Los afectados por el decreto de desalojo y precinto de 21 viviendas en el barrio de Santa Lucía, en el litoral de Güímar, han decidido, entre otras acciones, presentar contra el Consistorio "un recurso contencioso-administrativo para garantizar alternativas a su grave problema, sin resolver desde el año 2011". Además, estudian tramitar "una demanda de responsabilidad patrimonial por daños morales, así como por las consecuencias de una resolución que inicialmente es injusta para la veintena de vecinos afectados".

El representante legal de este colectivo, José Luis Langa, explicó que el abandono de las casas no tendrá lugar "hasta que se establezcan unos plazos de ejecución y unas garantías" de retorno a las viviendas.

El pasado 5 de diciembre, el Ayuntamiento de Güímar comunicó por decreto a estos vecinos el desalojo voluntario por riesgo de desprendimiento a través de un informe técnico municipal. Los afectados se negaron a abandonar sus casas "sin las garantías de poder regresar a ellas".

Ante la negativa del Consistorio, el representante jurídico de este colectivo y presidente de la Plataforma Canaria en Defensa de los Afectados por la Ley de Costas (PCALC) mantuvo, el miércoles pasado, una reunión con el alcalde güimarero, Airam Puerta, así como con el concejal de Servicios Sociales, José Miguel Hernández, y técnicos para intentar buscar una solución inmediata. Tras una larga negociación, el gobierno municipal "no aportó alternativas que beneficien a los afectados".

De todo ello informó ayer Langa en presencia de los vecinos, quienes, insistió el letrado, "no se niegan a dejar sus casas, pero exigen garantías previas y el establecimiento de plazos para regresar a ellas, ya que la mayoría no cuenta con recursos para realojarse". Consecuentemente, tiene claro que "tendrá que ser el juez el que dictamine el abandono", afirmó.

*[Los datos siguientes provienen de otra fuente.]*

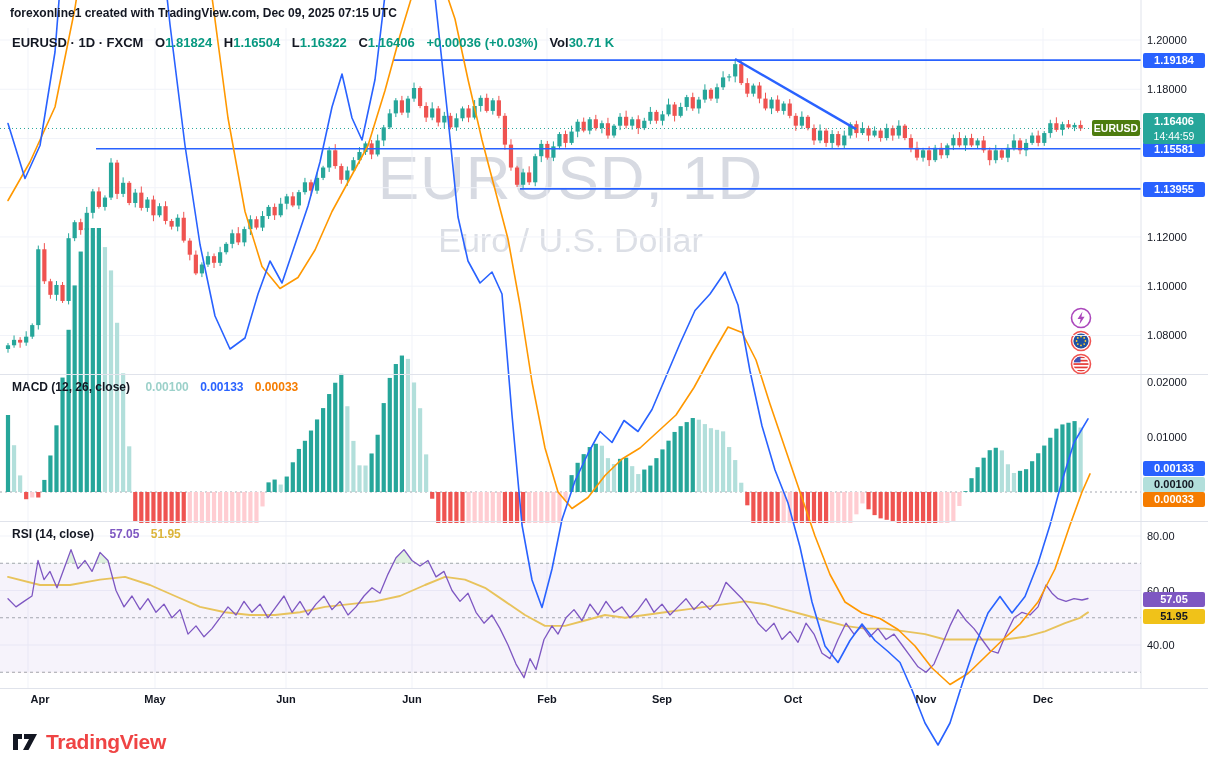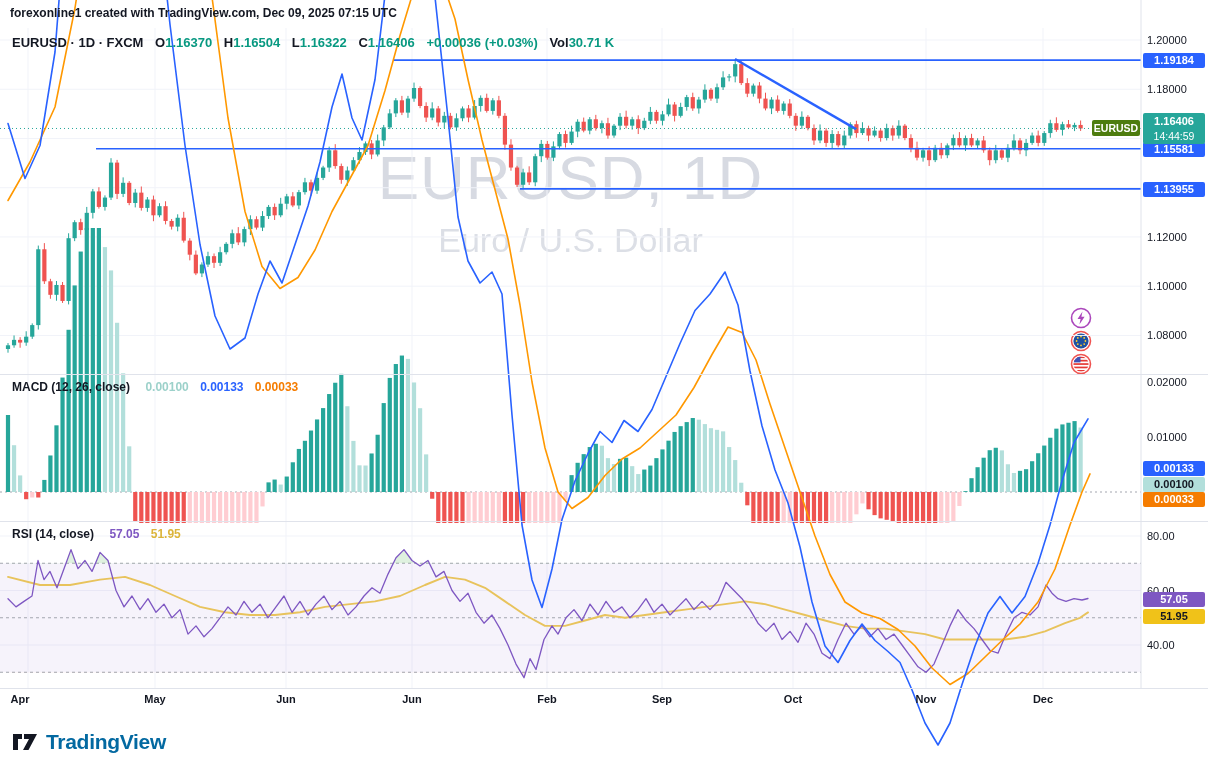--- a/index.html
+++ b/index.html
@@ -652,7 +652,7 @@
 
   <div class="sym-legend">
     <span>EURUSD · 1D · FXCM</span>
-    <span class="lab">O</span><span class="val">1.16370</span>
+    <span class="lab">O</span><span class="val">1.81824</span>
     <span class="lab">H</span><span class="val">1.16504</span>
     <span class="lab">L</span><span class="val">1.16322</span>
     <span class="lab">C</span><span class="val">1.16406</span>

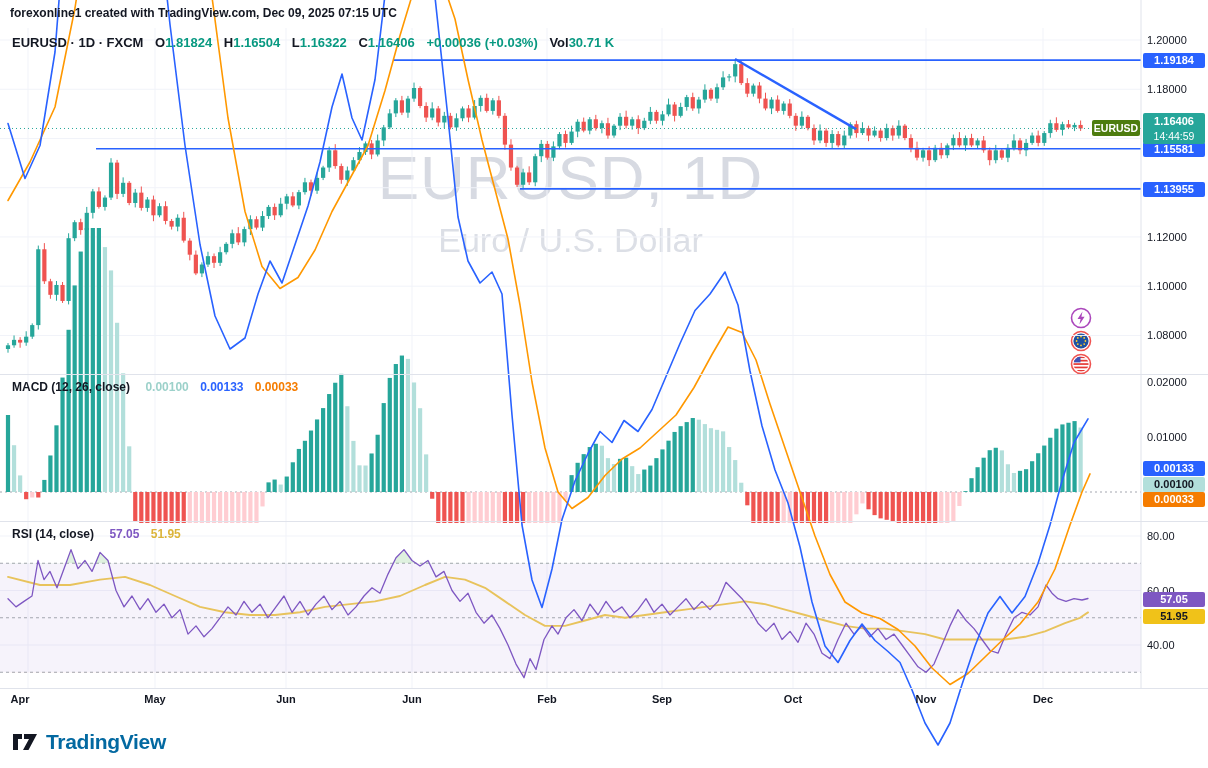--- a/index.html
+++ b/index.html
@@ -697,7 +697,7 @@
         <div class="p">1.16406</div>
         <div class="t">14:44:59</div>
       </div>
-      <div class="month" style="left: 20px; text-align: right;">Apr</div>
+      <div class="month" style="left: 40px; text-align: right;">Apr</div>
       <div class="month" style="left: 155px;">May</div>
       <div class="month" style="left: 286px;">Jun</div>
       <div class="month" style="left: 412px;">Jun</div>

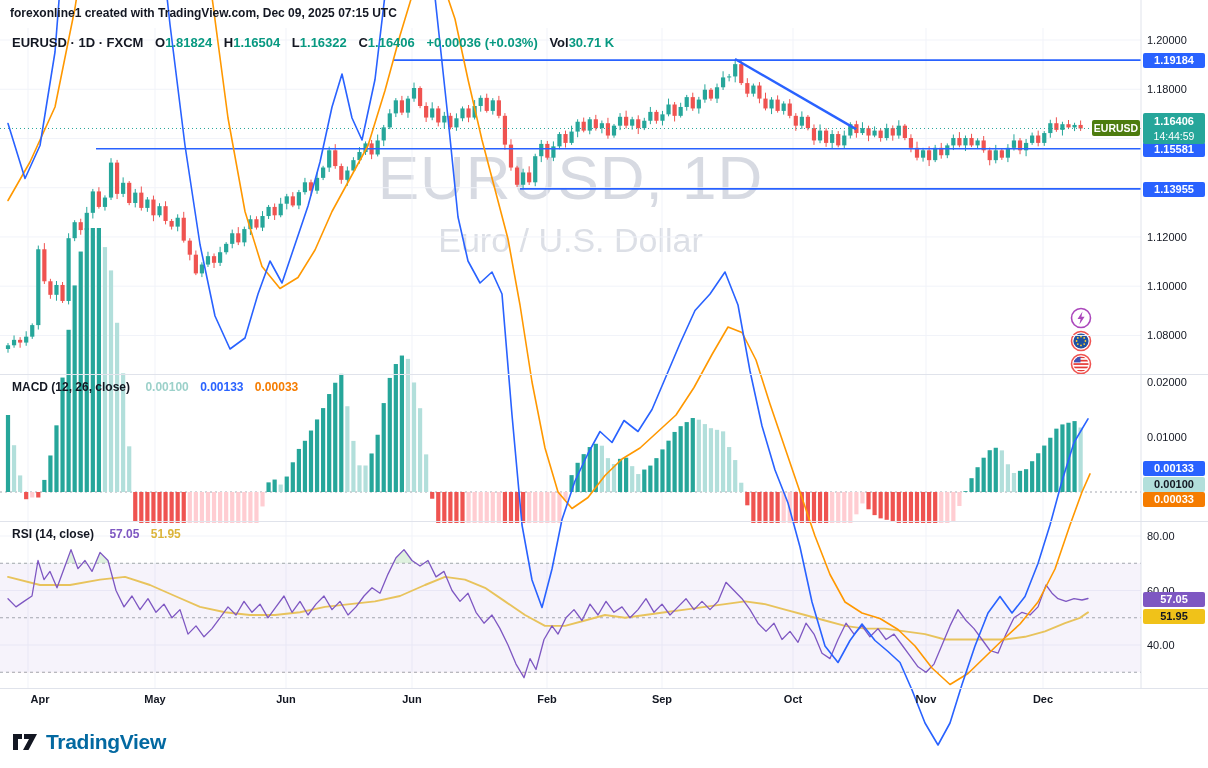--- a/index.html
+++ b/index.html
@@ -38,7 +38,7 @@
   .month{position:absolute;top:693px;font-size:11px;font-weight:600;color:#131722;transform:translateX(-50%);}
   .evicon{position:absolute;width:22px;height:22px;}
   .footer{position:absolute;left:12px;top:730px;display:flex;align-items:center;gap:8px;z-index:5;}
-  .footer .brand{font-size:21px;font-weight:700;color:#0369a1;letter-spacing:-0.3px;}
+  .footer .brand{font-size:21px;font-weight:700;color:#ef4444;letter-spacing:-0.3px;}
 </style>
 </head>
 <body>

De hecho, ayer el gobierno local pudo cumplimentar, todavía, el traslado del expediente al juzgado, medida que espera materializar este miércoles. Lo mismo que proceder a la declaración de emergencia de la obra a realizar en el margen norte del talud, lo que permitirá su inmediata licitación. Todo ello, con el propósito de acelerar el proceso para cumplimentar los trabajos y dar seguridad a la población afectada, según explicó el alcalde, Airam Puerta.

El gabinete jurídico José Luis Langa fue el que representó a este colectivo en el año 2011, por esta misma causa. En aquella ocasión, el Ayuntamiento de Güímar "se comprometió y comunicó actuaciones que no se han cumplido". El letrado asegura que "el barrio de Santa Lucía continúa con el mismo problema desde hace una década", por lo que exige que Ayuntamiento, Cabildo y Costas "aporten soluciones de forma inmediata. Deberían empezar por el vallado para evitar desprendimientos, independientemente del proyecto que deben realizar en el talud".

El problema surge cuando el 5 de junio de 2011 se registró un desprendimiento en la cueva de Santa Lucía afectando a algunas de las viviendas situadas en ella, procediéndose al desalojo de varias de las casas del lugar y del entorno, así como al realojo de algunos de sus habitantes. El segundo desprendimiento ocurrió a las cinco y media del 19 de octubre de 2017, consistiendo en otro desprendimiento de rocas sobre el número 96 de la carretera TF-616, que dañó parte del techo.